» Exercise description
From the line that includes "subtotal: 245.28 -> 250.11" to the closing line of the data, please transcribe every line exactly and add nothing.

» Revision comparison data
Start of Block

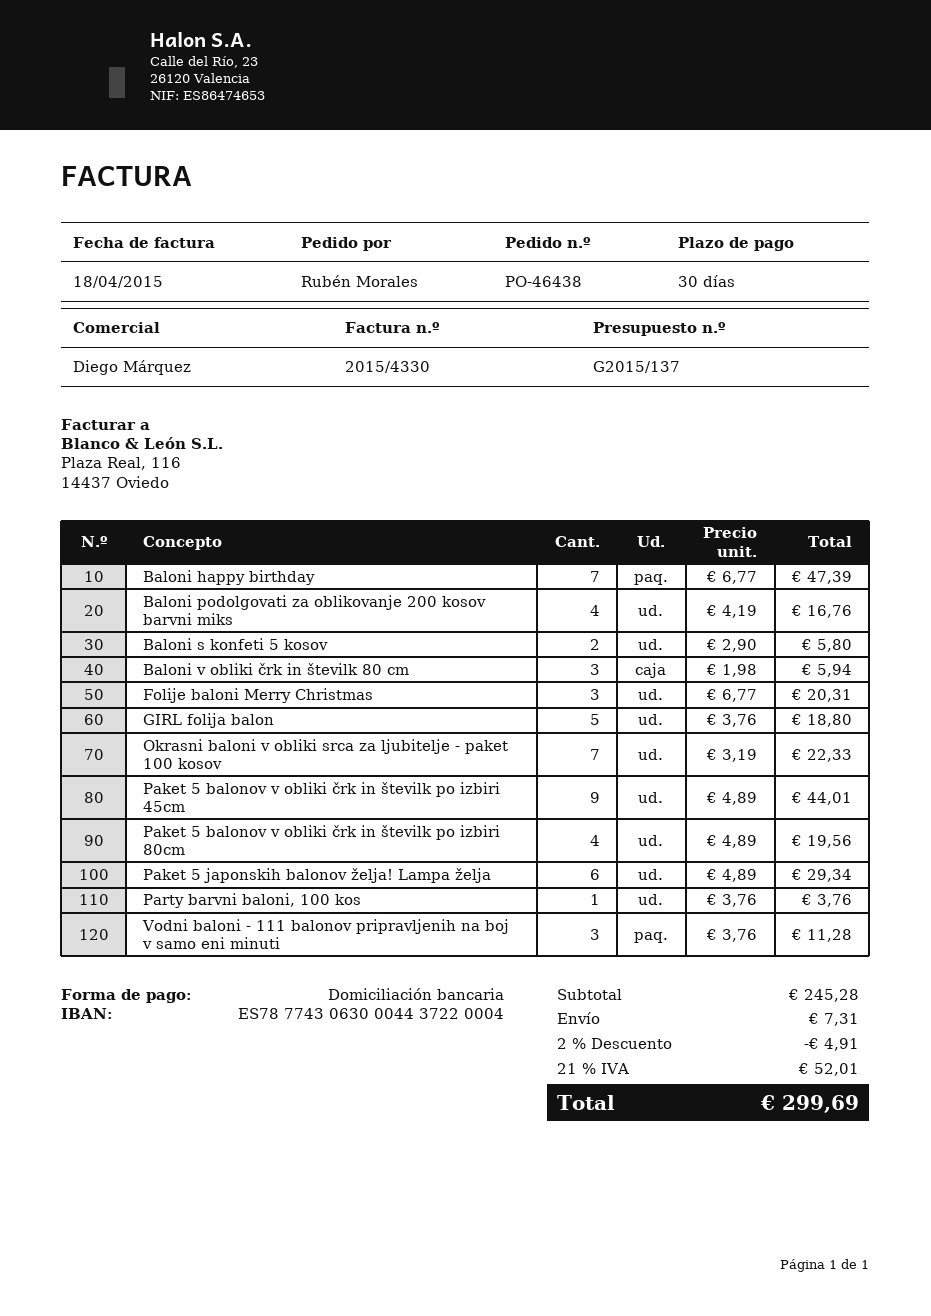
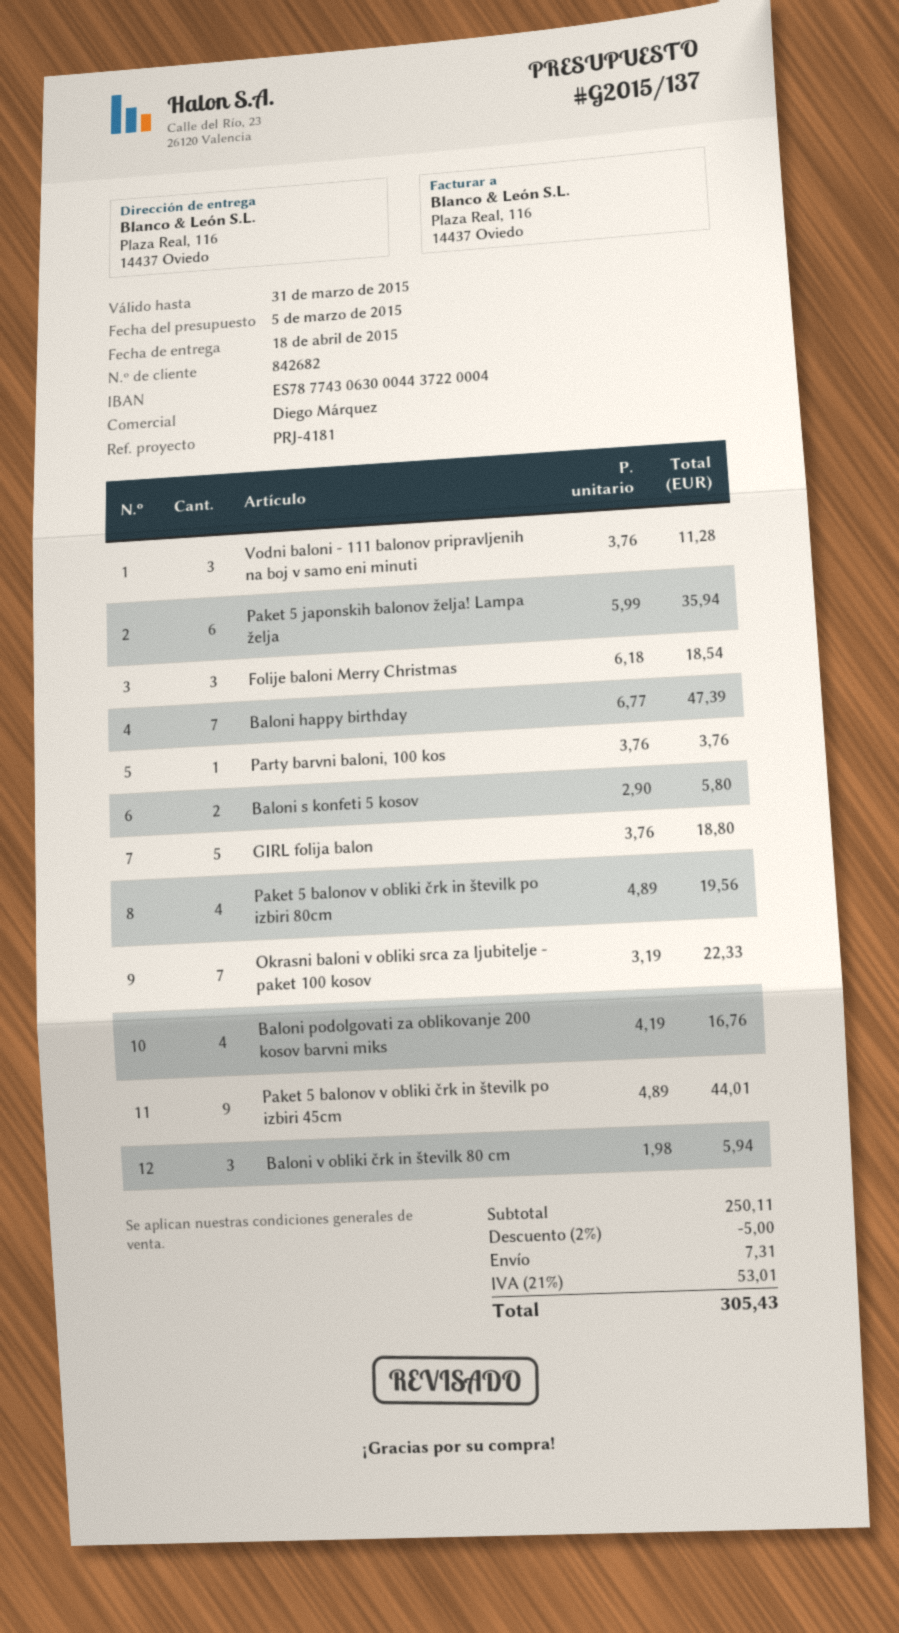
Folije baloni Merry Christmas: 3 x 6.77 = 20.31 -> 3 x 6.18 = 18.54
Paket 5 japonskih balonov želja! Lampa želja: 6 x 4.89 = 29.34 -> 6 x 5.99 = 35.94
subtotal: 245.28 -> 250.11
discount: 2% = 4.91 -> 2% = 5.00
tax: 21% = 52.01 -> 21% = 53.01
total: 299.69 -> 305.43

End of Block

» Expected output
subtotal: 245.28 -> 250.11
discount: 2% = 4.91 -> 2% = 5.00
tax: 21% = 52.01 -> 21% = 53.01
total: 299.69 -> 305.43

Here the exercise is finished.